Task goal => The word "sleep" occurs in some lines of the data. Return each such line.

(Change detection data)
□ □ □

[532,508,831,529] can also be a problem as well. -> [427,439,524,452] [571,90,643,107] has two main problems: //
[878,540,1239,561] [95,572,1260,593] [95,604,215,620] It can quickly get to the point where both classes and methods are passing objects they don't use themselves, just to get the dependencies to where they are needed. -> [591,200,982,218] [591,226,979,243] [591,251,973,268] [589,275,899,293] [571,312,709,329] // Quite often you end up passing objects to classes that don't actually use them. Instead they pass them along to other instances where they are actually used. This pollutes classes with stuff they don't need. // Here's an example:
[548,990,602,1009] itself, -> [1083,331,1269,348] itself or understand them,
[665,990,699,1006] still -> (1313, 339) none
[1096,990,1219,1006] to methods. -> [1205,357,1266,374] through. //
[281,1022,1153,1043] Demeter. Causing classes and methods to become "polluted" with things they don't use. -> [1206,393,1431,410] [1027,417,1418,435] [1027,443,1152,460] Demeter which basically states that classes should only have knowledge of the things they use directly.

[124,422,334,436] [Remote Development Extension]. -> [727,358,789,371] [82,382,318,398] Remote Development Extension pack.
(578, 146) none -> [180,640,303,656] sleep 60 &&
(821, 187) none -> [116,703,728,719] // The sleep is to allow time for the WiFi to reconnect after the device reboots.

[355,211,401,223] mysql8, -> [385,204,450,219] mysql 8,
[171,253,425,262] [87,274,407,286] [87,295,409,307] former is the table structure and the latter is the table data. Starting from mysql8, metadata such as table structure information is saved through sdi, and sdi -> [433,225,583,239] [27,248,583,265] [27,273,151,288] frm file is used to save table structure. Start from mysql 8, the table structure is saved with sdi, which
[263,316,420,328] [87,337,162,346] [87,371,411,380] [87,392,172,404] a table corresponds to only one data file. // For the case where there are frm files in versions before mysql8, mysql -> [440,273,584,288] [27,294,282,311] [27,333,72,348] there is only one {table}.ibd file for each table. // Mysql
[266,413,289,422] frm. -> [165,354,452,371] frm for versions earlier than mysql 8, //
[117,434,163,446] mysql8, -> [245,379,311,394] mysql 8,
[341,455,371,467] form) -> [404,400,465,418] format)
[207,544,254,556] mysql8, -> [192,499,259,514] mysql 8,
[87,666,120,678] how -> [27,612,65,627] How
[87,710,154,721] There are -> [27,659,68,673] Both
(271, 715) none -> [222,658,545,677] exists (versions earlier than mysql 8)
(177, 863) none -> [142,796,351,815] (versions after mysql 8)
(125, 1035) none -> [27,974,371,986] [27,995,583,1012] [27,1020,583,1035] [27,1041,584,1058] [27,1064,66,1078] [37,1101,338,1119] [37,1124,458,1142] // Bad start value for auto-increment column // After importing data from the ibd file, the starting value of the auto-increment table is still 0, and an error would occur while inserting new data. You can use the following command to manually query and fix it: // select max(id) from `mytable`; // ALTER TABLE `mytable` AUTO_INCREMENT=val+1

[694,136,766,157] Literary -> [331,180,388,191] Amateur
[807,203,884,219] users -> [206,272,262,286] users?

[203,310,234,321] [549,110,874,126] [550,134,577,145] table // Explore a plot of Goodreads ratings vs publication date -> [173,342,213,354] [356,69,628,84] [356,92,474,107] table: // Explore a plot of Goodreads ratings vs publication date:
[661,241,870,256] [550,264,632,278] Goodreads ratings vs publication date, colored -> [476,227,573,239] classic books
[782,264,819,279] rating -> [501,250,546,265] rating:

□ □ □

Written answer =>
(578, 146) none -> [180,640,303,656] sleep 60 &&
(821, 187) none -> [116,703,728,719] // The sleep is to allow time for the WiFi to reconnect after the device reboots.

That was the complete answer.